During the live Q&A portion of the webinar, “Examine Key Design Considerations That Contribute to an Efficient Compressor System," (now available on demand) Neil Mehltretter, engineering manager at Kaeser Compressors, and Wayne Perry, senior technical director at Kaeser, tackled several attendee questions on common compressed air problems.
PS: How can I tell if my compressors are fighting each other?
NM: Usually, you will hear the sound of one machine loading while the other machine is turning off and vice versa. You can also see it in the operating pressure of your system. The pressure will be low, and then it will go up. You can also see it in the rapid cycling that we talked about (in the webinar).
Typically, if you have more than one compressor, and those machines are loaded, you want to take a look at what that pressure drop is in your air station. If you turn one compressor off and widen your pressure band, you can figure out if only one compressor is needed to operate that system.
WP: If you don't have an air assessment done, then you don't have the system instrumented up. One of the things that I always do is take a single pressure gauge and check the control pressures at each compressor that's in there to see if they're fighting each other. Oftentimes, the compressor gauge itself or display is going to be off by a few pounds.
So, take a single gauge and check the pressure at both compressors. Then you can tell whether the gauges match on the compressors. You can often find that they're fighting each other simply because you thought you had them set right, and they're not.
PS: What would you say are the most important design considerations within a compressor room?
NM: It really depends on what the most important thing for you is. I spent a lot of time talking about ventilation. For me, what you have in the room is going to make a huge difference in getting that heat out. You’ve already planned where the compressors are going to be. You already know what the demands are. Ventilation, for me, would be paramount. But I think Wayne probably has a different perspective on it.

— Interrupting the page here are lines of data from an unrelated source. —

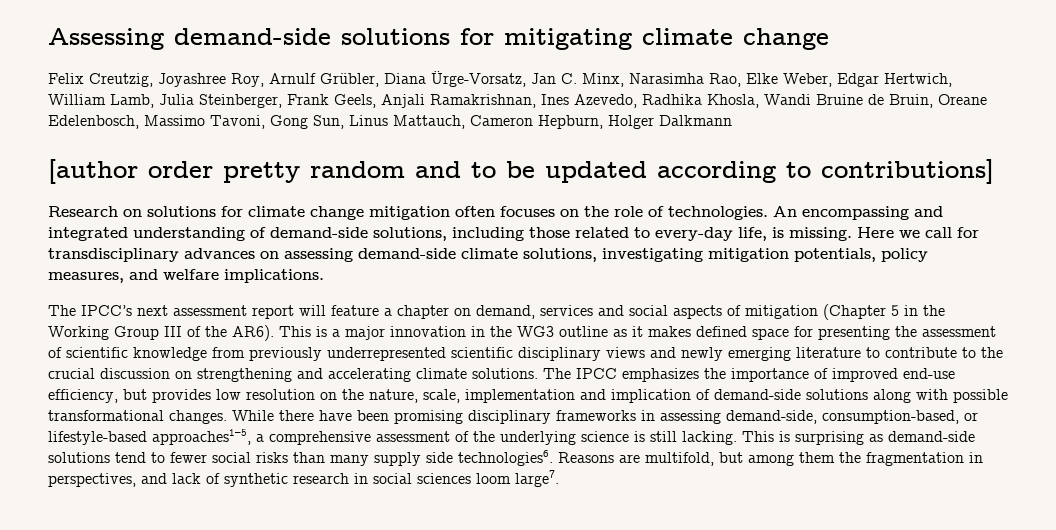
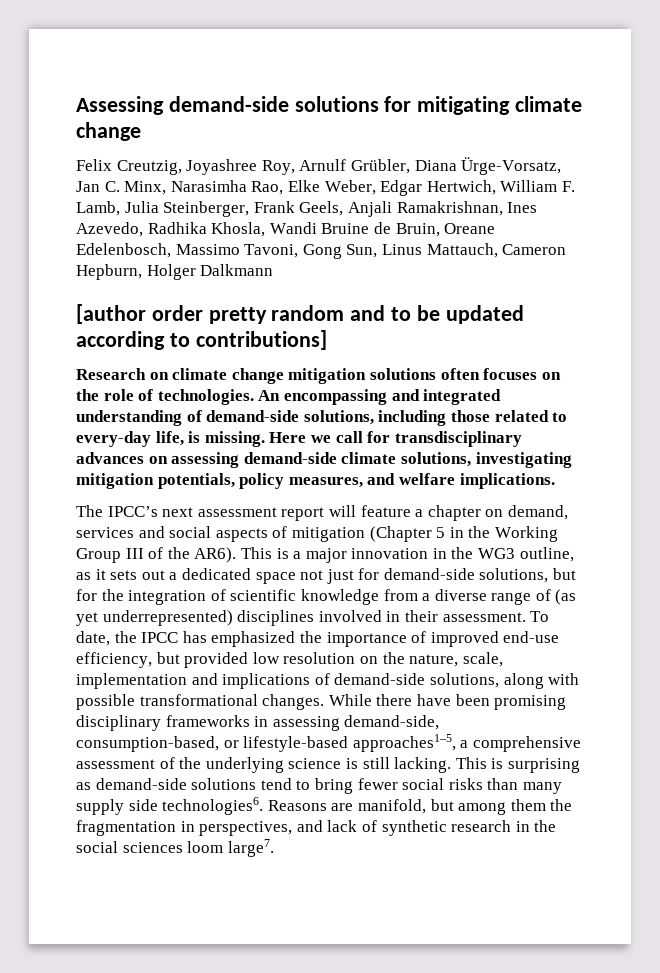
- Felix Creutzig, Joyashree Roy, Arnulf Grübler, Diana Ürge-Vorsatz, Jan C. Minx, Narasimha Rao, Elke Weber, Edgar Hertwich, William Lamb, Julia Steinberger, Frank Geels, Anjali Ramakrishnan, Ines Azevedo, Radhika Khosla, Wandi Bruine de Bruin, Oreane Edelenbosch, Massimo Tavoni, Gong Sun, Linus Mattauch, Cameron Hepburn, Holger Dalkmann
+ Felix Creutzig, Joyashree Roy, Arnulf Grübler, Diana Ürge-Vorsatz, Jan C. Minx, Narasimha Rao, Elke Weber, Edgar Hertwich, William F. Lamb, Julia Steinberger, Frank Geels, Anjali Ramakrishnan, Ines Azevedo, Radhika Khosla, Wandi Bruine de Bruin, Oreane Edelenbosch, Massimo Tavoni, Gong Sun, Linus Mattauch, Cameron Hepburn, Holger Dalkmann
- Research on solutions for climate change mitigation often focuses on the role of technologies.
+ Research on climate change mitigation solutions often focuses on the role of technologies.
- This is a major innovation in the WG3 outline as it makes defined space for presenting the assessment of scientific knowledge from previously underrepresented scientific disciplinary views and newly emerging literature to contribute to the crucial discussion on strengthening and accelerating climate solutions. The IPCC emphasizes the importance of improved end-use efficiency, but provides low resolution on the nature, scale, implementation and implication of demand-side solutions along with possible transformational changes.
+ This is a major innovation in the WG3 outline, as it sets out a dedicated space not just for demand-side solutions, but for the integration of scientific knowledge from a diverse range of (as yet underrepresented) disciplines involved in their assessment. To date, the IPCC has emphasized the importance of improved end-use efficiency, but provided low resolution on the nature, scale, implementation and implications of demand-side solutions, along with possible transformational changes.
- This is surprising as demand-side solutions tend to fewer social risks than many supply side technologies6.
+ This is surprising as demand-side solutions tend to bring fewer social risks than many supply side technologies6.
- Reasons are multifold, but among them the fragmentation in perspectives, and lack of synthetic research in social sciences loom large7.
+ Reasons are manifold, but among them the fragmentation in perspectives, and lack of synthetic research in the social sciences loom large7.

WP: We've talked for years and years about viewing the compressed air system as a total system, and not as just a group of components. But if this is a greenfield plant, then I would take the whole plant as a system. Look and see if you have the opportunity for heat recovery. Locate the compressor station near that opportunity.
If it's a food plant, then you always do clean-in-place. You're using hot water. Use water-cooled machines. A100-horsepower compressor is basically a 75-kilowatt heater. You might as well use that heat: it's a BTU to BTU offset for whatever you're using to heat the water. That would be the first thing. Then ventilation and distribution piping.
Those are the two big areas that I see that are often neglected. They'll buy the compressors, the dryers, the filters, and then neglect to use the right size pipe to get the air to where they need it. I think that's really important in a system design.
PS: Are service intervals really necessary? Can I just have someone visit twice a year?
WP: If you only run the compressor for a few hours a day, you might be able to get somebody to come twice a year. But yes, service intervals are critical. Whether it's a dry running screw or a lubricated screw, whether it's a centrifugal machine or a piston machine, manufacturers have given you service intervals to say, "If you service the machine at these intervals, you're less likely to have a failure than if you don't." It's the unintended failures that cause the whole plant to go down. So, I would go by the service intervals and scheduled maintenance around that.
If you have a poorly designed system, then you have to remember that you're doing service intervals based on running hours, not necessarily loaded hours. You really want to make that system so the compressors run loaded or they're off. That way, you're maximizing your service dollar by doing the service on machines that have actually loaded time and not a lot of unloaded time.